An advantage of thinking of it this way means that you don't need to think
about "users" at all: you can have recommendations of items of type A
against items of type B:

  * on webpage (type W), you have certain set of features, and users come to
that
webpage, sometimes with no prior history, so if you want to recommend
(serve)
ads (type A) to the user, recommending based purely on some kind of
content-based
correlation between items of type W and A can work.

  * on a job board, recruiters can post job listings (type J), and you want
to recommend
possible resumes (type R) to the job (*not* to the recruiter, because the
recruiter has
distinctly different "preferences" for each job - the *job* is the thing
which wants
recommendations).

In both of these cases, you can do a full-fledged recommendation engine with
no
users whatsoever, with content and item information across multiple domains.

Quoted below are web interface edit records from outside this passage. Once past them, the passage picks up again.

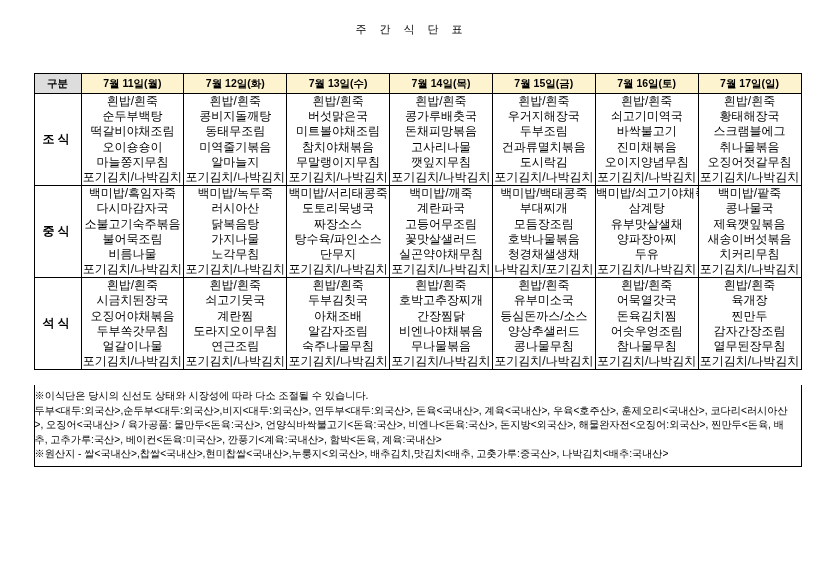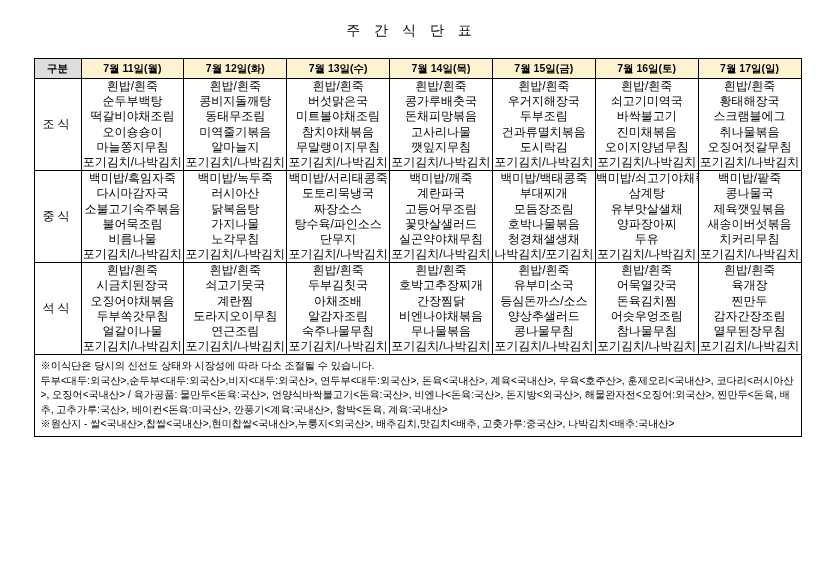--- a/index.html
+++ b/index.html
@@ -32,7 +32,7 @@
     right: 12px;
     top: 22px;
     text-align: center;
-    font-size: 14px;
+    font-size: 11px;
     letter-spacing: 5px;
     font-weight: normal;
     color: #000;

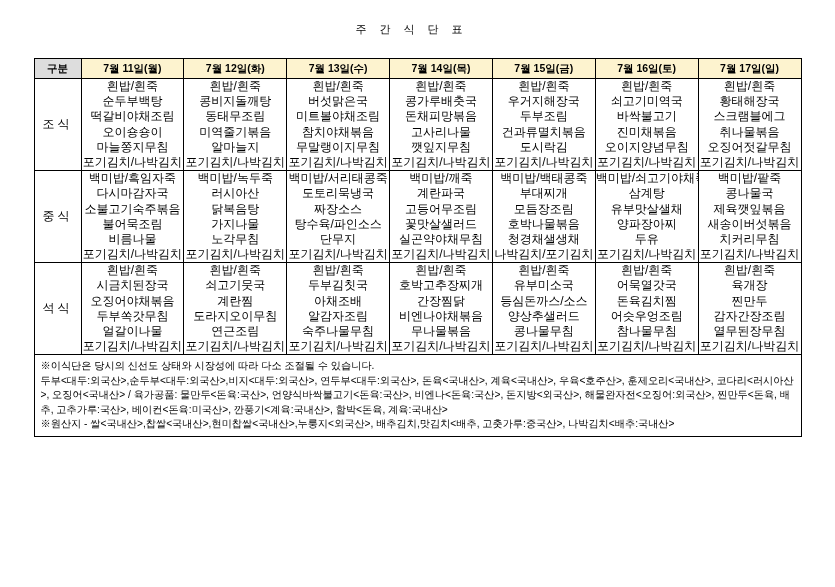--- a/index.html
+++ b/index.html
@@ -71,7 +71,7 @@
   table.menu {
     border-collapse: collapse;
     width: 768px;
-    margin: 0 auto;
+    margin: 15px auto;
     table-layout: fixed;
   }
   table.menu th, table.menu td {

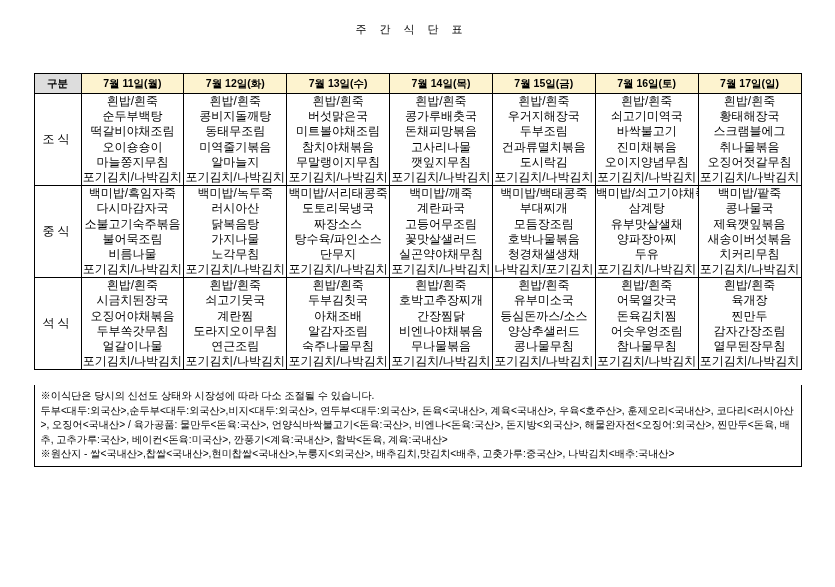--- a/index.html
+++ b/index.html
@@ -94,7 +94,7 @@
   .meal-label {
     width: 46px;
     background: #ffffff;
-    font-weight: normal;
+    font-weight: bold;
     font-size: 10.5px;
     letter-spacing: 3px;
   }

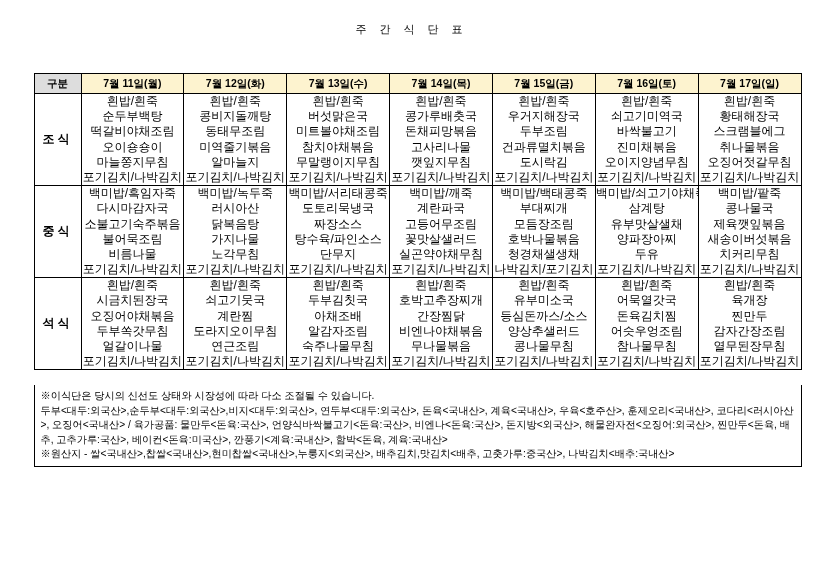--- a/index.html
+++ b/index.html
@@ -115,7 +115,7 @@
     border: 1px solid #000000;
     border-top: none;
     box-sizing: border-box;
-    padding: 4px 6px 5px 6px;
+    padding: 4px 6px 5px 0;
     font-size: 10.2px;
     line-height: 14.4px;
   }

The other advantage of thinking of content-based recommender systems this
way
is that now you have an entirely new axis to think about: CF goes one way,
and
content-based "searching" goes another, and there is an entire spectrum of
"fusion"
models which mix the two.

(of course, this leaves out one further piece of information which is
similar to CF,
but deserves its own treatment: explicit link information, available in the
form of
web-graph links, or social network links - recommenders based on this
information
can look a lot like CF, but it's using *explicit* user-user or item-item
correlations
instead of based implicitly due to co-occurrence / usage).